We’re trying to stay amicable throughout the process, but there’s a good reason why divorce is of the five most stressful life events. I think that selling a house should also be on the list, so we decided to get that one out of the way at the same time. And, as Thomas says, after 14 years you get pretty good at pushing each other’s buttons. In fact, those buttons can get pretty worn with use.
The girls are taking it better than expected. Well, Hannah is. Charlotte, not so much. Her temper tantrums increased for a while, and she asks, almost daily, if Mommy and Daddy are both going to be home for dinner. The pediatrician says this will get better as she adjusts. She is only five, after all, and the apraxia also limits her ability to communicate her displeasure.

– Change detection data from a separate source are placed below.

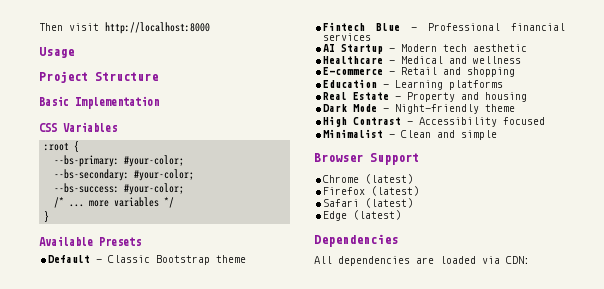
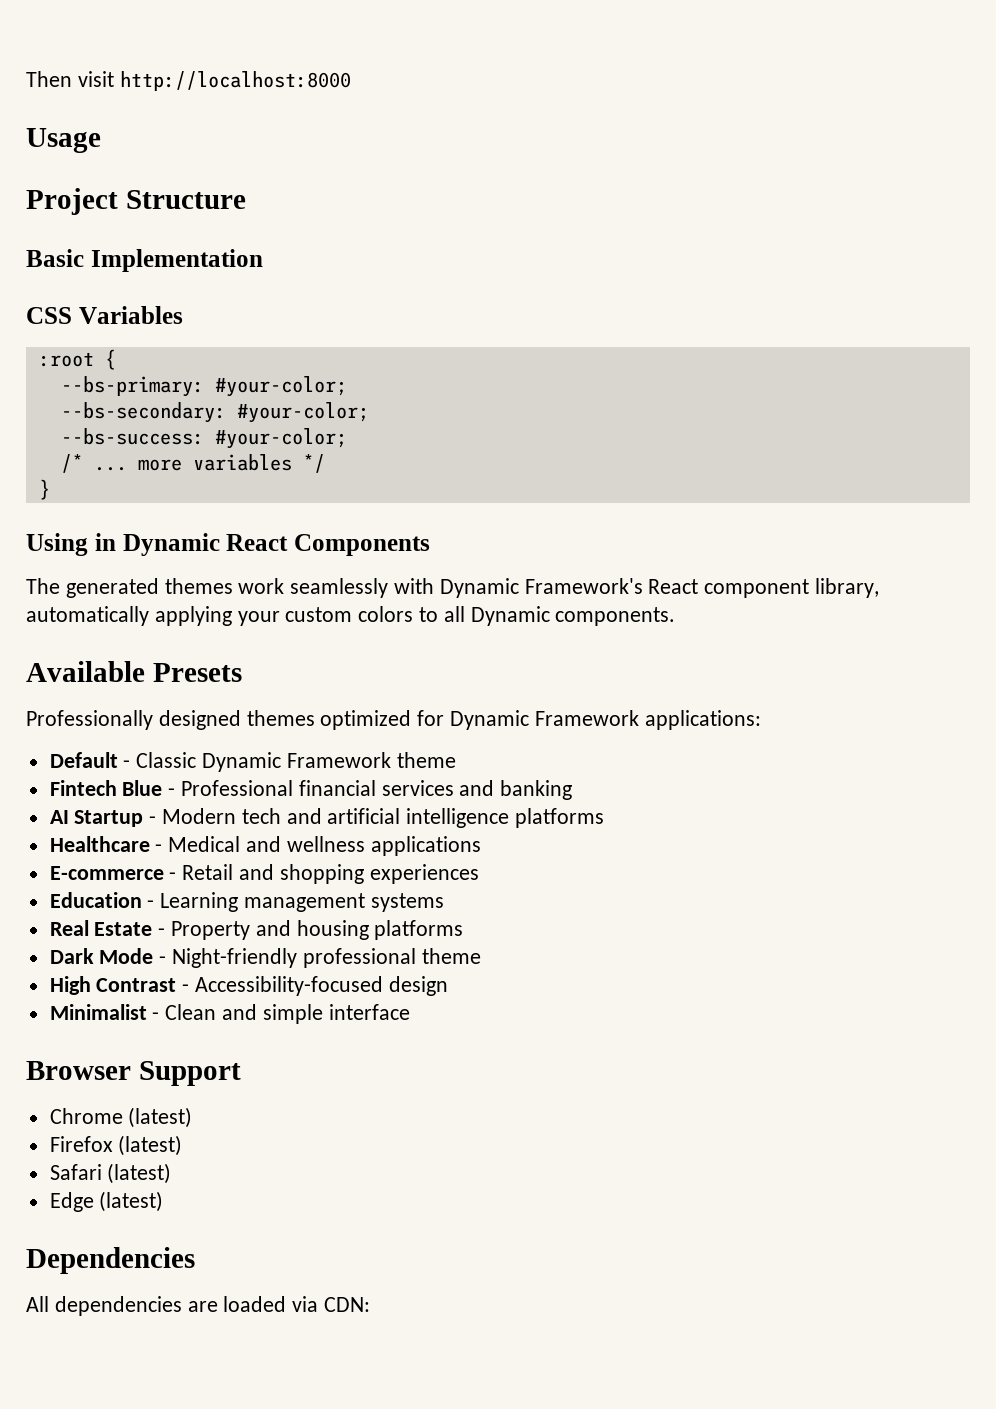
+ Using in Dynamic React Components
+ The generated themes work seamlessly with Dynamic Framework's React component library, automatically applying your custom colors to all Dynamic components.
  Available Presets
+ Professionally designed themes optimized for Dynamic Framework applications:
- Default - Classic Bootstrap theme
+ Default - Classic Dynamic Framework theme
- Fintech Blue - Professional financial services
+ Fintech Blue - Professional financial services and banking
- AI Startup - Modern tech aesthetic
+ AI Startup - Modern tech and artificial intelligence platforms
- Healthcare - Medical and wellness
+ Healthcare - Medical and wellness applications
- E-commerce - Retail and shopping
+ E-commerce - Retail and shopping experiences
- Education - Learning platforms
+ Education - Learning management systems
- Real Estate - Property and housing
+ Real Estate - Property and housing platforms
- Dark Mode - Night-friendly theme
+ Dark Mode - Night-friendly professional theme
- High Contrast - Accessibility focused
+ High Contrast - Accessibility-focused design
- Minimalist - Clean and simple
+ Minimalist - Clean and simple interface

Hannah, on the other hand, was initially excited at the prospect of finally getting her own bedroom. She assumed that one of them would live with me for a while, the other with Thomas, and then they’d switch. Um, no. Sorry. Then when she saw a book on divorce she asked, “What if every page said, 'Don’t do it?'” That called for a very long hug.
And then she began to imagine other, more interesting possibilities.
The next day, when I asked if she wanted to talk about it some more, she thought about it for a bit and then asked if I was going to get married again. I assured her that I wasn’t thinking of that right now. In fact, I wasn’t even thinking of dating right now. Then she asked, “Is Daddy going to get married again?”
I said that I didn’t think he was thinking of that right now, either. Next up was “But you both might get married again?” Me: “Yes, I suppose so.”
Hannah came back with, “So that would mean two weddings.” Small pause. “So I’d get to be a bridesmaid twice?!”
A short time after that, she sighed and said, “Well, I guess it’s almost dating season.” I laughed so hard that I choked on my coffee (we were at Philz, natch). (Later, Thomas and I wondered just how many you were allowed to bag in a dating season.) But she wasn’t done. Less that five minutes later, with an incredibly sly look for one so young, she offered, “Well, when you’re ready to date, I know a couple of boys you can get down with.” I had to leave the building. After regaining my composure, I asked what, exactly, she meant by “get down with.”
“You know—get some lovin.” I startled quite a few people with a shout of laughter. And then I said that I hoped she was talking about one of her teachers, though all are happily married and of no dating interest to me, and not one of her classmates. That’s taking Mrs. Robinson a bit too far. A lot too far. And she’s SEVEN. She is not supposed to know these things yet, right? Right?
This is a life change that, of course, neither of us had really expected or planned for. It’s also the hardest thing I’ve ever had to do—after all, Thomas was such a good friend for so many years—but I know that, in the end, both of us will be happier for it. We are committed to making sure that Hannah and Charlotte always know how much they are loved and that they will always come first. I hope that he and I are able to become better friends and learn, one day, to stop pushing those damn buttons.
Oh, and, Thomas gets custody of the dog.